Keep the pictures out. Restate the entries below word for word.

━━━ Source data ━━━

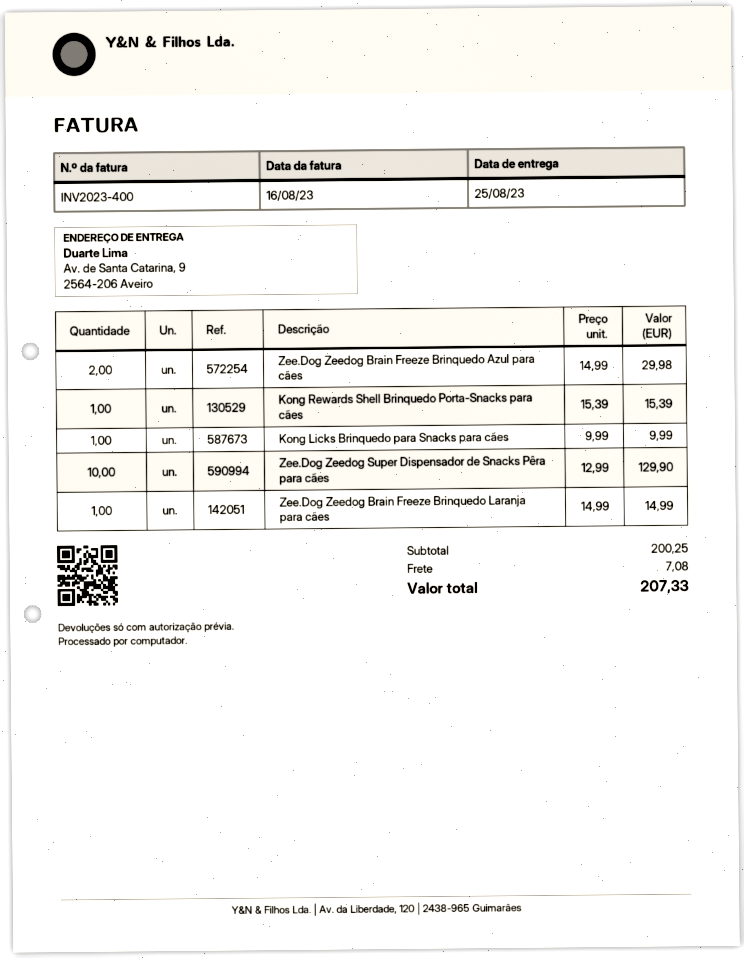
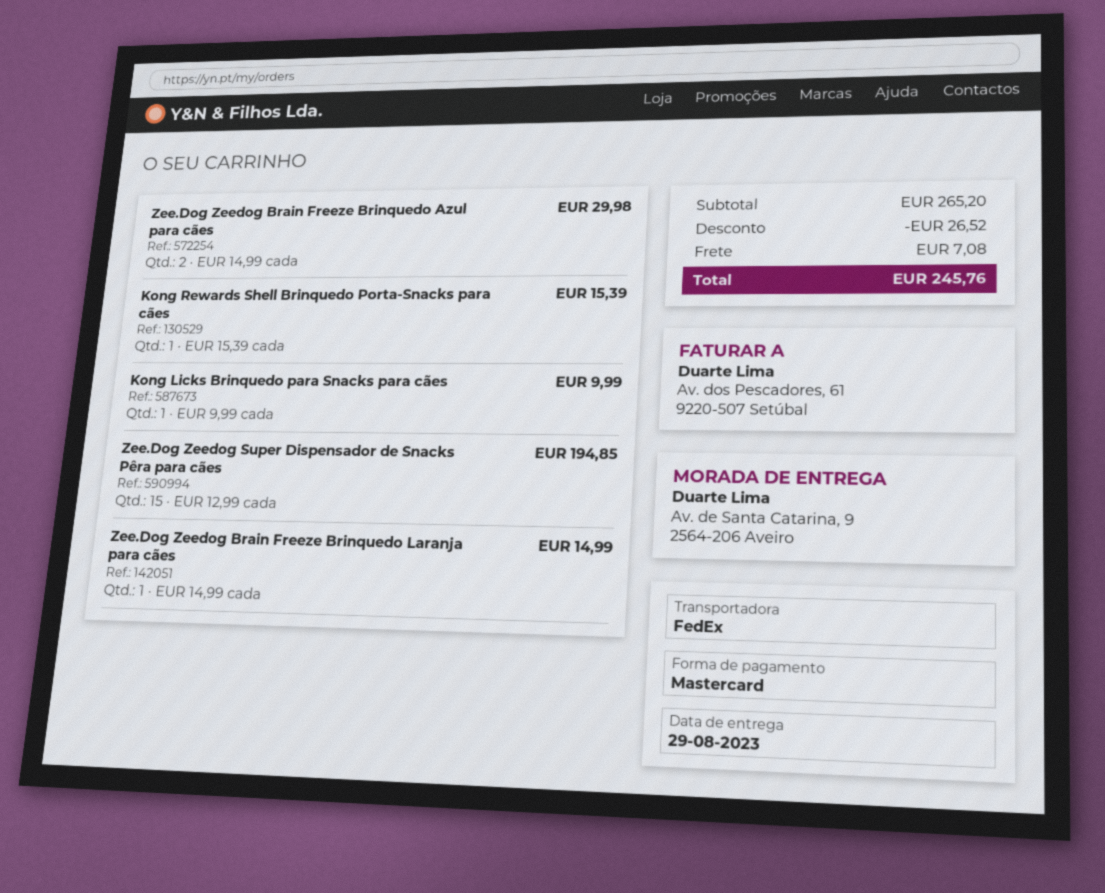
delivery date: 2023-08-25 -> 2023-08-29
Zee.Dog Zeedog Super Dispensador de Snacks Pêra para cães: 10 x 12.99 = 129.90 -> 15 x 12.99 = 194.85
subtotal: 200.25 -> 265.20
discount: none -> 26.52
total: 207.33 -> 245.76

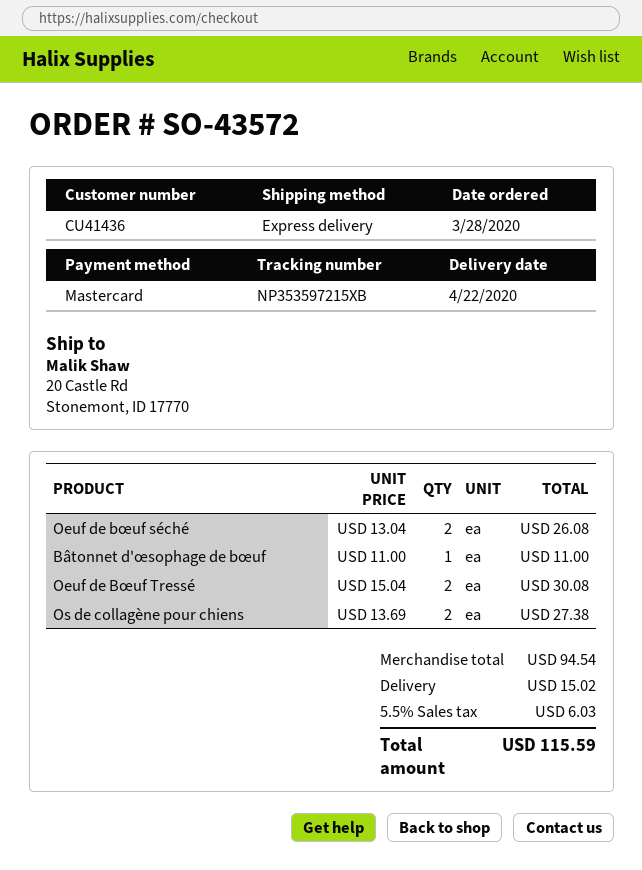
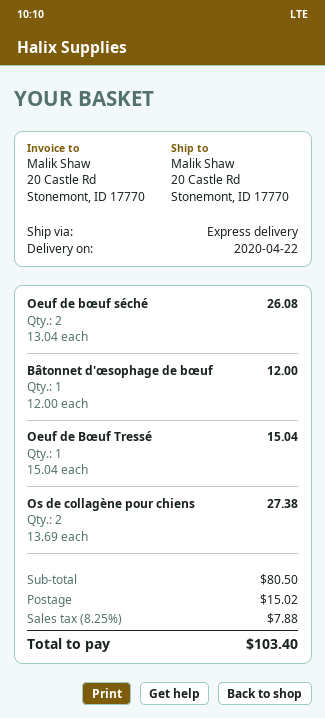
Bâtonnet d'œsophage de bœuf: 1 x 11.00 = 11.00 -> 1 x 12.00 = 12.00
Oeuf de Bœuf Tressé: 2 x 15.04 = 30.08 -> 1 x 15.04 = 15.04
subtotal: 94.54 -> 80.50
tax: 5.5% = 6.03 -> 8.25% = 7.88
total: 115.59 -> 103.40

━━━

→ Reply
delivery date: 2023-08-25 -> 2023-08-29
Zee.Dog Zeedog Super Dispensador de Snacks Pêra para cães: 10 x 12.99 = 129.90 -> 15 x 12.99 = 194.85
subtotal: 200.25 -> 265.20
discount: none -> 26.52
total: 207.33 -> 245.76

Bâtonnet d'œsophage de bœuf: 1 x 11.00 = 11.00 -> 1 x 12.00 = 12.00
Oeuf de Bœuf Tressé: 2 x 15.04 = 30.08 -> 1 x 15.04 = 15.04
subtotal: 94.54 -> 80.50
tax: 5.5% = 6.03 -> 8.25% = 7.88
total: 115.59 -> 103.40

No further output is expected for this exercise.